I'm looking into Judo now, as I've always wanted to learn it. Now that my kids are all Primary School aged, I'll be looking to get them into something. Jui-Jitsu or Judo would be my choices.
It only took me three years, but I finally decided to get into Judo. I had planned to join a local club in early 2020, however, when Covid hit, it put and end to that. I ended up joining early this year and I've been attending on average one class per week, where I've just recently progressed to yellow belt.

My first class was interesting. We concentrated on ne waza (ground techniques) for the whole night. I had not declared my BJJ background prior to commencing, so for all intents and purposes, they all assumed I was a complete novice.

I was put up against a blue belt. Thankfully we started from a kneeling position, where I instinctively pulled guard. The dude I was up agaist looked a bit surprised as that's not something anyone would normally default to in Judo. Going to one's back isn't the done thing.

After pulling guard, I was waiting for an opportunity to transition to mount. The guy I was up against kept his right knee firmly against me whilst lifting his left leg up. At that moment I hooked my right foot under the back of his knee, put my left foot on his grounded knee and pivoted my hip before kicking out his right knee and rolling him over.

I seamlessly transitioned to the mount position and managed to get a kimura after he gave me his arm trying to defend the choke I had on him using his lapel. He tapped quickly and then paused while he sat up and said, "this isn't your first rodeo, is it!?" 😂

Having come close to obtaining a blue belt in BJJ has helped me immensely with some aspects of learning Judo, whilst in other aspects it has hindered me. Sure, as a white belt (and now yellow belt) I was tapping out blue belts more often than not, and even the odd brown belt whilst grappling. However, my inclination to pull guard, or to shoot for a single/double leg takedown (which is now banned in Judo) has made it hard for me to transition into learning the throws.

In my first stand up bout I shot straight in for a single-leg takedown. I was happy with how I executed it and got him straight to the ground. The instructor promptly yelled "mate" (wait) before telling me that it's a banned take down. After standing up again, I felt very vulnerable not being able to do what I instinctively would do. I literally stood there holding the other dude's gi, trying not to get thrown and not knowing what else to do.

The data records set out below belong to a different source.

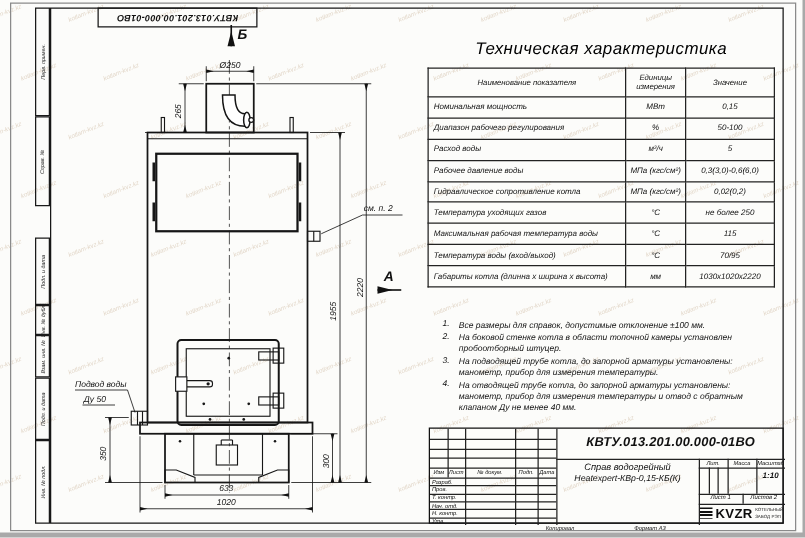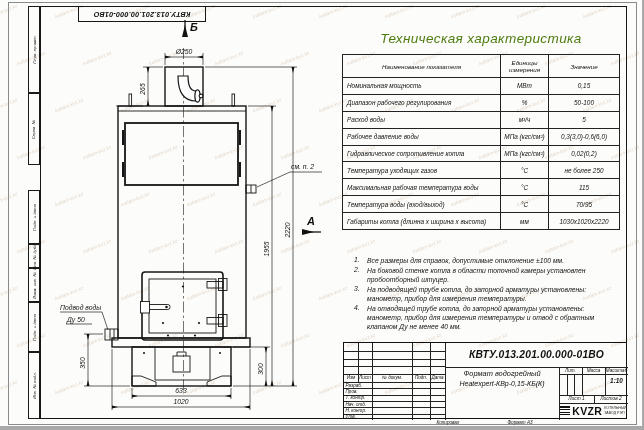--- a/index.html
+++ b/index.html
@@ -19,21 +19,21 @@
              font-size:7.3px;font-style:italic;font-weight:600;letter-spacing:.2px;color:#111}
   
   .watermarks{position:absolute;inset:0;pointer-events:none}
   .wmk{position:absolute;transform:rotate(-22deg);font-size:5px;font-style:italic;color:rgba(176,141,100,0.34);white-space:nowrap}
   
   svg.view{position:absolute;left:44px;top:14px}
   .dt{font:italic 6.8px "Liberation Sans",sans-serif;fill:#111}
   .vt{font:italic 700 11px "Liberation Sans",sans-serif;fill:#111}
   
   .spec-title{position:absolute;left:342px;top:31px;width:278px;text-align:center;
-              font-size:13.5px;font-style:italic;color:#4d7c0f;letter-spacing:.4px}
+              font-size:13.5px;font-style:italic;color:#000000;letter-spacing:.4px}
   table.spec{position:absolute;left:342px;top:54px;width:277px;border-collapse:collapse;table-layout:fixed}
   table.spec th,table.spec td{border:0.9px solid #222;color:#111;font-style:italic;overflow:hidden;white-space:nowrap}
   table.spec th{height:20px;font-size:6.2px;font-weight:400;white-space:normal;line-height:7px}
   table.spec td{height:13.9px;font-size:6.4px;text-align:center}
   table.spec td.c-name{text-align:left;padding-left:4px}
   
   .notes{position:absolute;left:350px;top:256px;width:270px}
   .note{display:flex;margin-bottom:1px}
   .nnum{width:13px;flex:none;font-size:6.8px;font-style:italic;color:#111;text-align:left;padding-left:4px}
   .ntext{font-size:6.8px;font-style:italic;color:#111;line-height:9px}
@@ -392,21 +392,21 @@
     <span class="lbl" style="left:86px;top:31px;width:15px">Дата</span>
     <span class="rlbl" style="top:39.5px">Разраб.</span>
     <span class="rlbl" style="top:45.8px">Пров.</span>
     <span class="rlbl" style="top:52.2px">Т. контр.</span>
     <span class="rlbl" style="top:58.5px">Нач. отд.</span>
     <span class="rlbl" style="top:64.8px">Н. контр.</span>
     <span class="rlbl" style="top:71px">Утв.</span>
 
     <div class="tb-num">КВТУ.013.201.00.000-01ВО</div>
     <i class="hl" style="left:101px;top:24px;width:183px"></i>
-    <div class="tb-name1">Формат водогрейный</div>
+    <div class="tb-name1">Справ водогрейный</div>
     <div class="tb-name2">Heatexpert-КВр-0,15-КБ(К)</div>
     <i class="vl" style="left:215px;top:24px;height:53px"></i>
     <i class="hl" style="left:215px;top:31px;width:69px"></i>
     <span class="lbl" style="left:215px;top:24px;width:23px;line-height:7px">Лит.</span>
     <span class="lbl" style="left:238px;top:24px;width:23px;line-height:7px">Масса</span>
     <span class="lbl" style="left:261px;top:24px;width:23px;line-height:7px">Масштаб</span>
     <i class="vl" style="left:238px;top:24px;height:28px"></i>
     <i class="vl" style="left:261px;top:24px;height:28px"></i>
     <i class="vl" style="left:222.7px;top:31px;height:21px"></i>
     <i class="vl" style="left:230.3px;top:31px;height:21px"></i>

My thoughts after six months? I've certainly gotten better at break-falls. We did cover them in BJJ, albeit not to this level. Also, another incredibly challenging aspect I've found to learning throws, is my inclination to stand in my natural orthodox stance when most of Judo's throws require starting from southpaw. This is where Muay Thai has made it hard to transition to Judo, too.

As an almost 37-year-old, the body also feels it a bit more than when I was a lithe, rubbery teenager. Repeatedly hitting the deck after being thrown certainly takes its toll. I'm usually too banged up to attend class twice a week, but when I do, I usually feel it. Judo is a lot more brutal than BJJ.

However, after six months I feel that things are finally starting to fall into place for me. I'm not quite as rigid when engaging in stand up, and I'm just starting to feel comfortable with some of the throws. I've kind of got the hang of the uki-goshi and o-goshi hip throws, but one throw which really seems to come naturally to me now is morote seoi nage.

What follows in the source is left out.